US colleges confront slavery ties with descendant scholarships
CHARLOTTESVILLE, Virginia, (Thomson Reuters Foundation) U.S. colleges are confronting their past ties to slavery with public apologies, renamed buildings and scholarships for descendants - a push that could shape national efforts to tackle the thorny issue of reparations.
Five schools in Virginia are racing to comply with a pioneering state law requiring them to launch scholarships or economic programs, while Georgetown University recently doled out the first grants from a slavery "reconciliation fund."
"When you go to (the University of Virginia), you see Thomas Jefferson literally on a pedestal. How do you think that makes me feel?" said Robin Reaves Burke, a descendant of Mary Hemings, whose family was enslaved at the former U.S. president's home.
Reaves Burke is hopeful her son Clinton, who is enrolling at the university this year, will be accepted as part of the scholarship program, as discussion about broader reparations measures continues elsewhere in the country.
"This is a huge process and it's historic," she said.
She credited the university with taking the lead on acknowledging the enslaved people who built the school and working to move forward on implementing the new law.
"It has to do with atoning for a wrong," Reaves Burke said from near campus, taking breaks from monitoring a virtual meeting of descendants.

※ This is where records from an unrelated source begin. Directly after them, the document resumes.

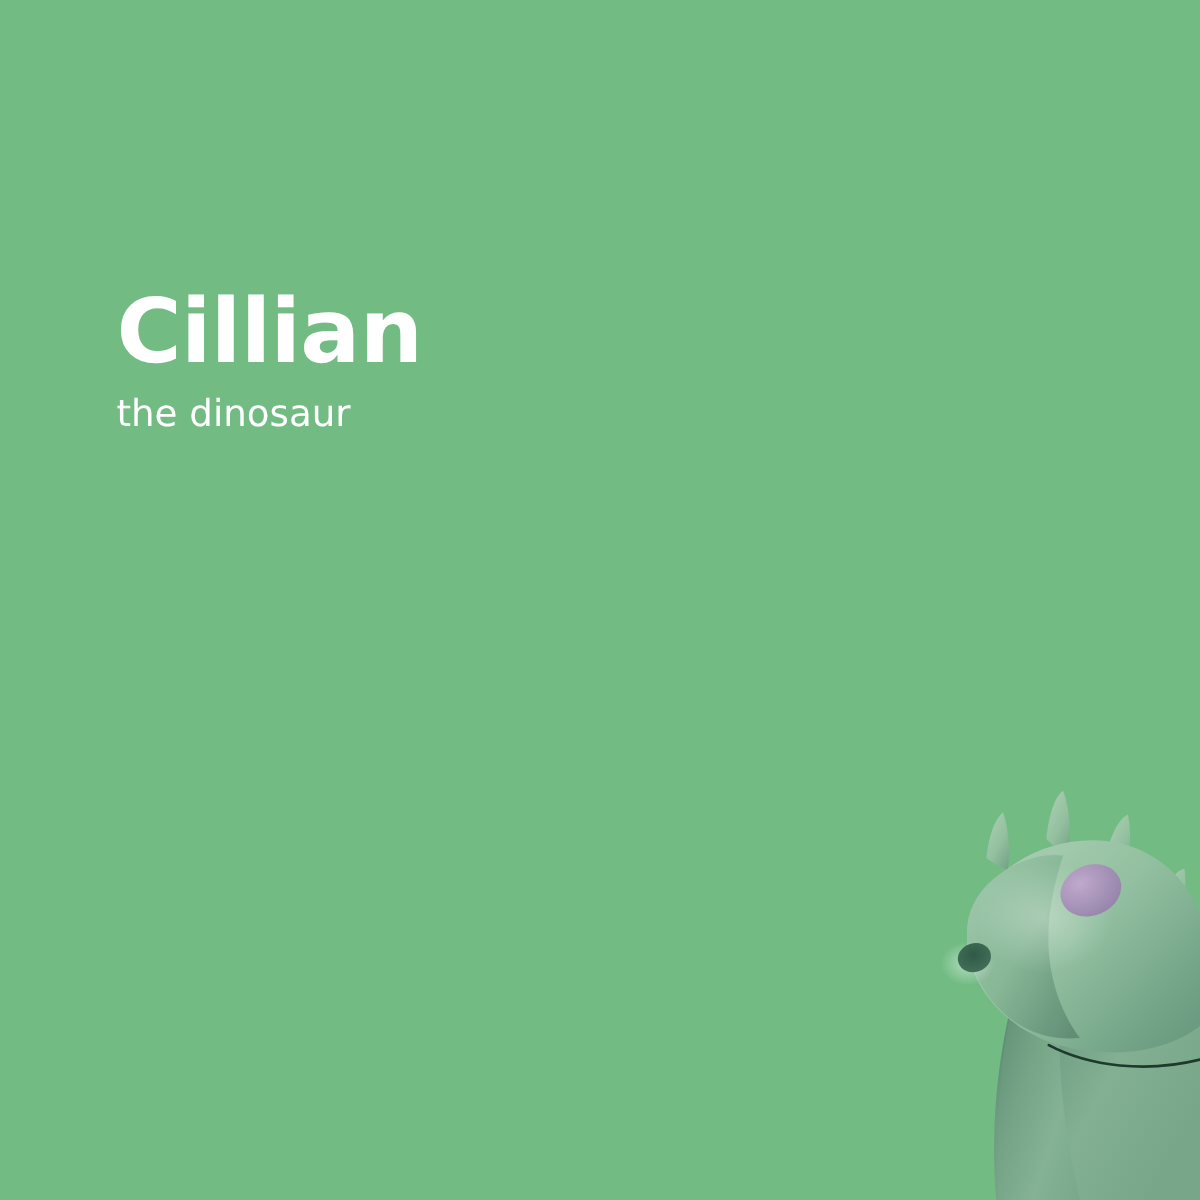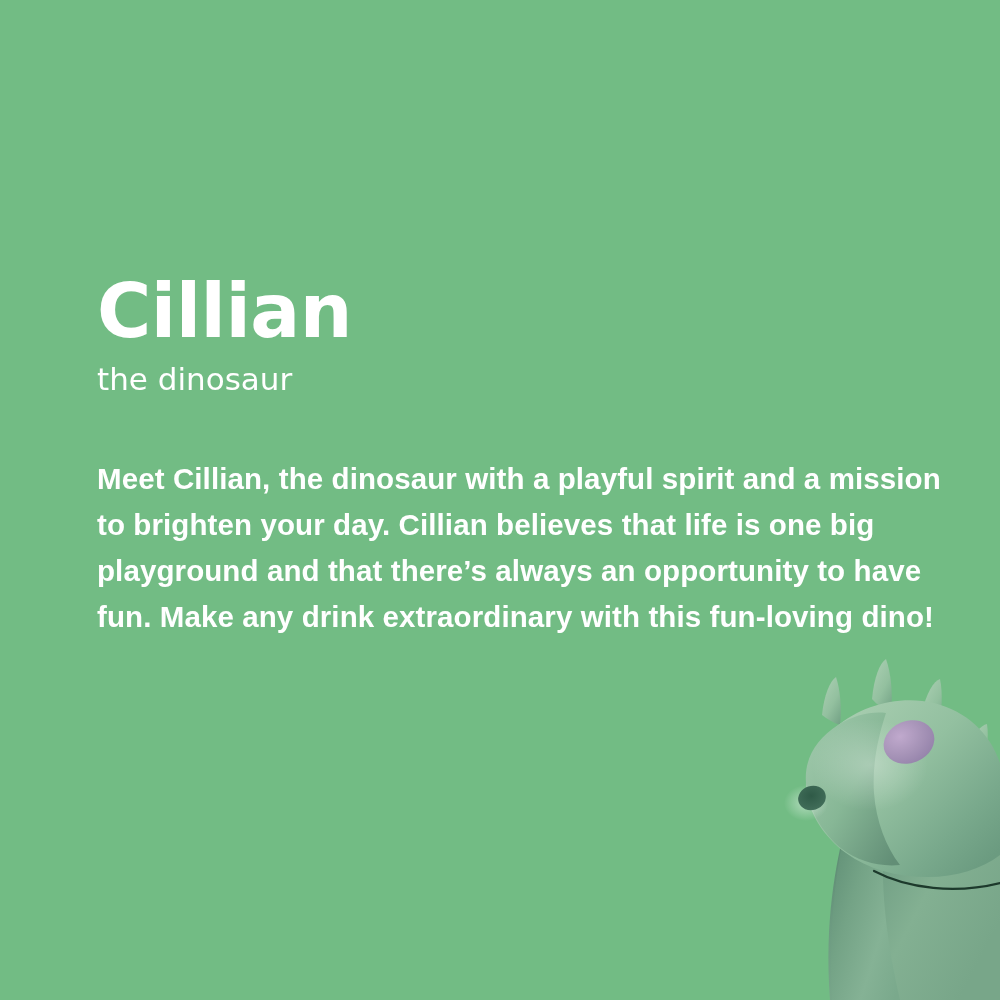--- a/index.html
+++ b/index.html
@@ -25,7 +25,7 @@
   #text-block {
     position: absolute;
     left: 97px;
-    top: 276px;
+    top: 242px;
     width: 870px;
     z-index: 5;
   }

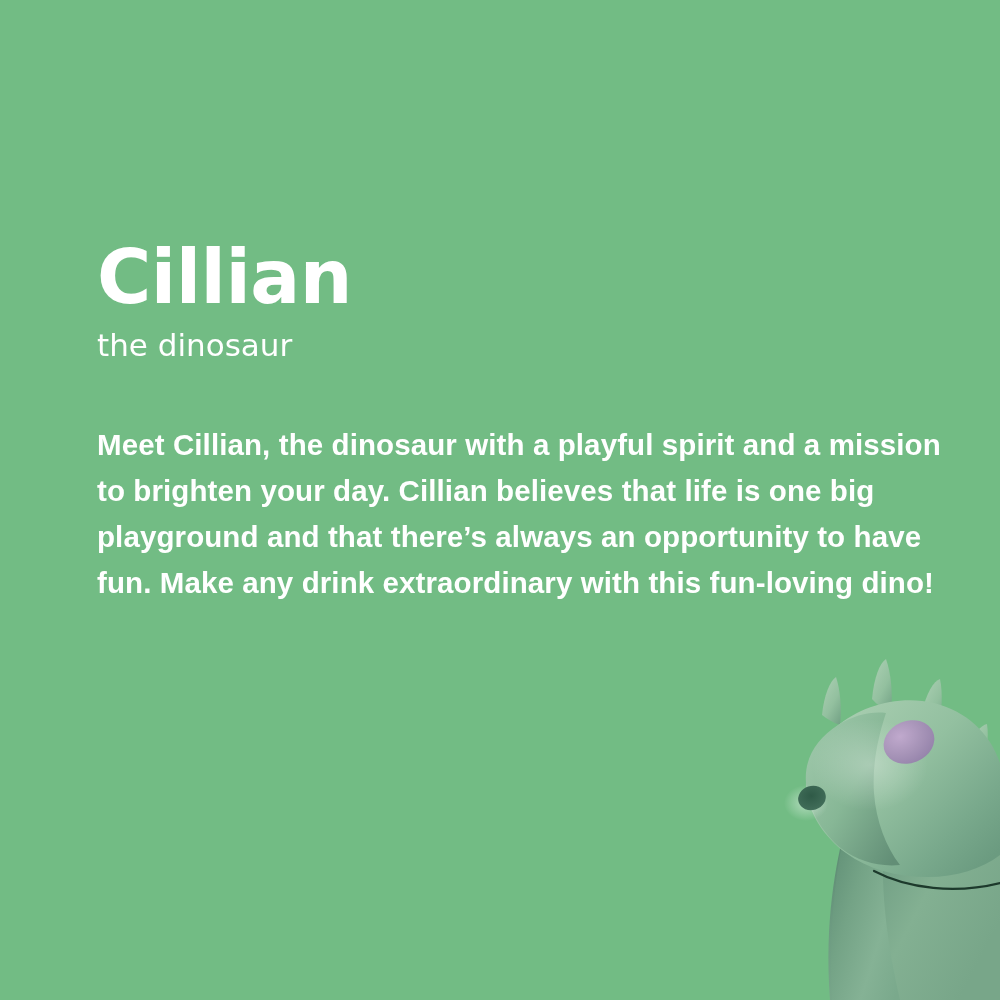--- a/index.html
+++ b/index.html
@@ -89,7 +89,6 @@
 
     <h2 id="character-role">the dinosaur</h2>
 
-    <p id="character-description">Meet Cillian, the dinosaur with a playful spirit and a mission to brighten your day. Cillian believes that life is one big playground and that there’s always an opportunity to have fun. Make any drink extraordinary with this fun-loving dino!</p>
   </div>
 
   <div id="character-art">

Debate about slavery reparations has intensified in the United States as Congress considers proposals to financially compensate descendants in an effort to confront and repair the longstanding racial and economic discrimination against Black Americans. They could draw on the experiences of universities as they try to move forward on the issue, which is highly divisive along political lines and among Black and white Americans.